The Yellow Wallpaper by Charlotte Perkins Gilman
A woman suffering from post-partum depression is prescribed a “rest cure” by her doctor husband. She is to see no one, and to refrain from all reading, writing and thinking, with nothing to occupy her other than staring at the room’s ugly, worn wallpaper.



White is for Witching by Helen Oyeyemi
There’s something strange about the Silver family house in the closed-off town of Dover, England. Grand and cavernous with hidden passages and buried secrets, it’s been home to four generations of Silver women—Anna, Jennifer, Lily, and now Miranda, who has lived in the house with her twin brother, Eliot, ever since their father converted it to a bed-and-breakfast.
The Silver women have always had a strong connection, a pull over one another that reaches across time and space, and when Lily, Miranda’s mother, passes away suddenly while on a trip abroad, Miranda begins suffering strange ailments. An eating disorder starves her. She begins hearing voices.
When she brings a friend home, Dover’s hostility toward outsiders physically manifests within the four walls of the Silver house, and the lives of everyone inside are irrevocably changed.

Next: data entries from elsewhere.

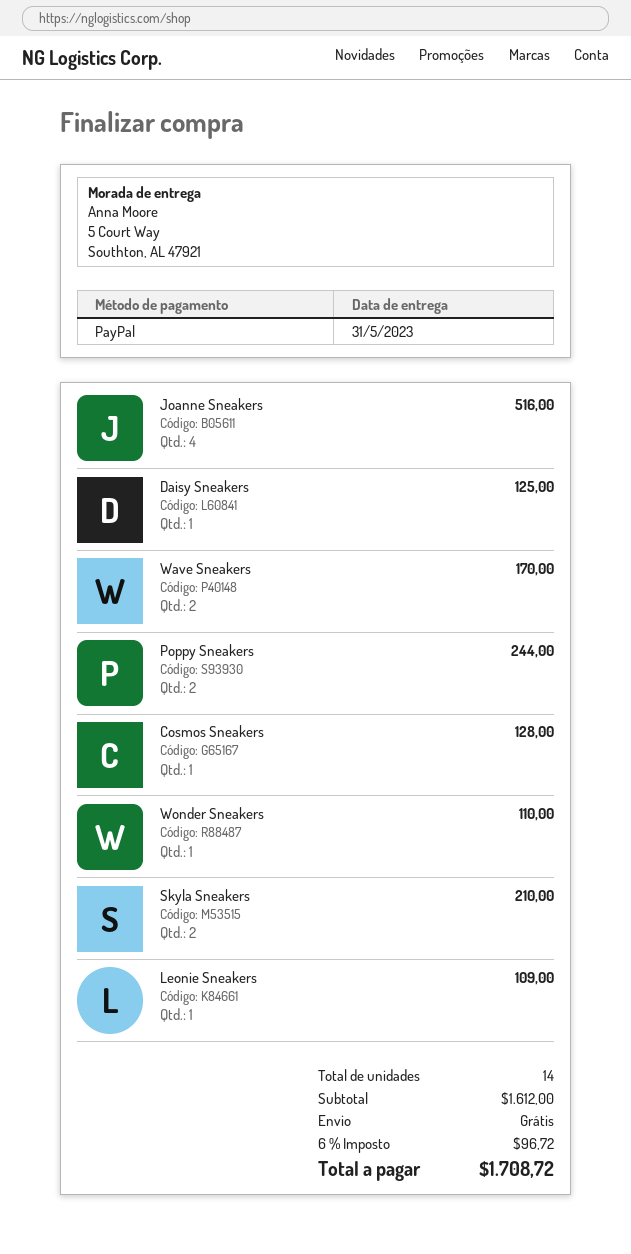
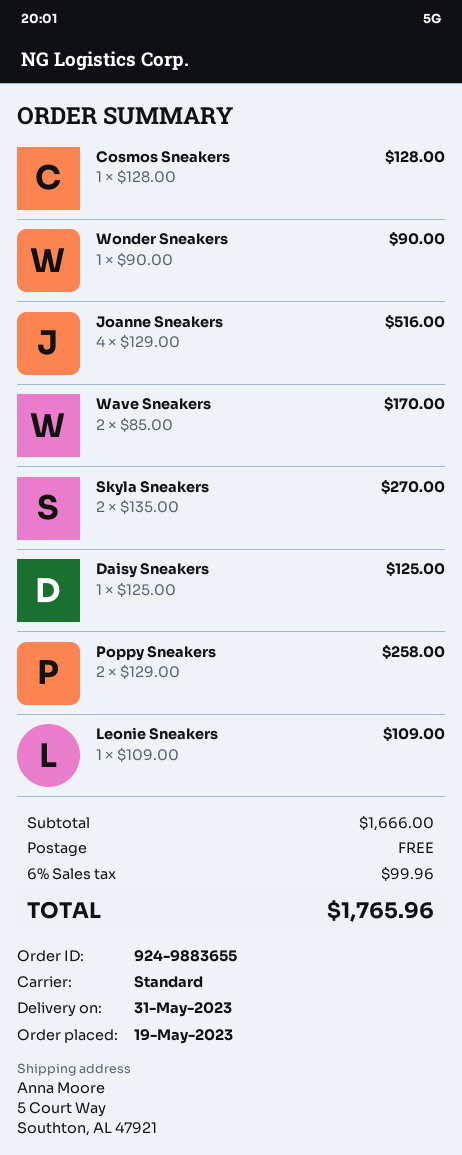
Poppy Sneakers: 2 for 244.00 -> 2 for 258.00
Wonder Sneakers: 1 for 110.00 -> 1 for 90.00
Skyla Sneakers: 2 for 210.00 -> 2 for 270.00
subtotal: 1612.00 -> 1666.00
tax: 6% = 96.72 -> 6% = 99.96
total: 1708.72 -> 1765.96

The Turn of the Screw by Henry James
A masterpiece in ambivalence and the uncanny, The Turn of the Screw tells the story of a young woman who is hired as governess to two seemingly innocent children in an isolated country house. As the tale progresses she begins to see the ghost of her dead predecessor. Or does she? The story is so ambivalent and eerie, such a psychological thriller, that few can agree on exactly what takes place. James masters “the strange and sinister embroidered on the very type of the normal and easy” in this chilling Victorian classic.
Lovecraft Country by Matt Ruff
In 1954, young Army vet Atticus Turner leaves Chicago to find his missing father. Driving in the south is dangerous for a black man in Jim Crowe America, and he encounters human and supernatural terrors at the estate of a descendant of slave owners. It’s unclear what’s worse: the monsters with tentacles, or the monsters with burning crosses.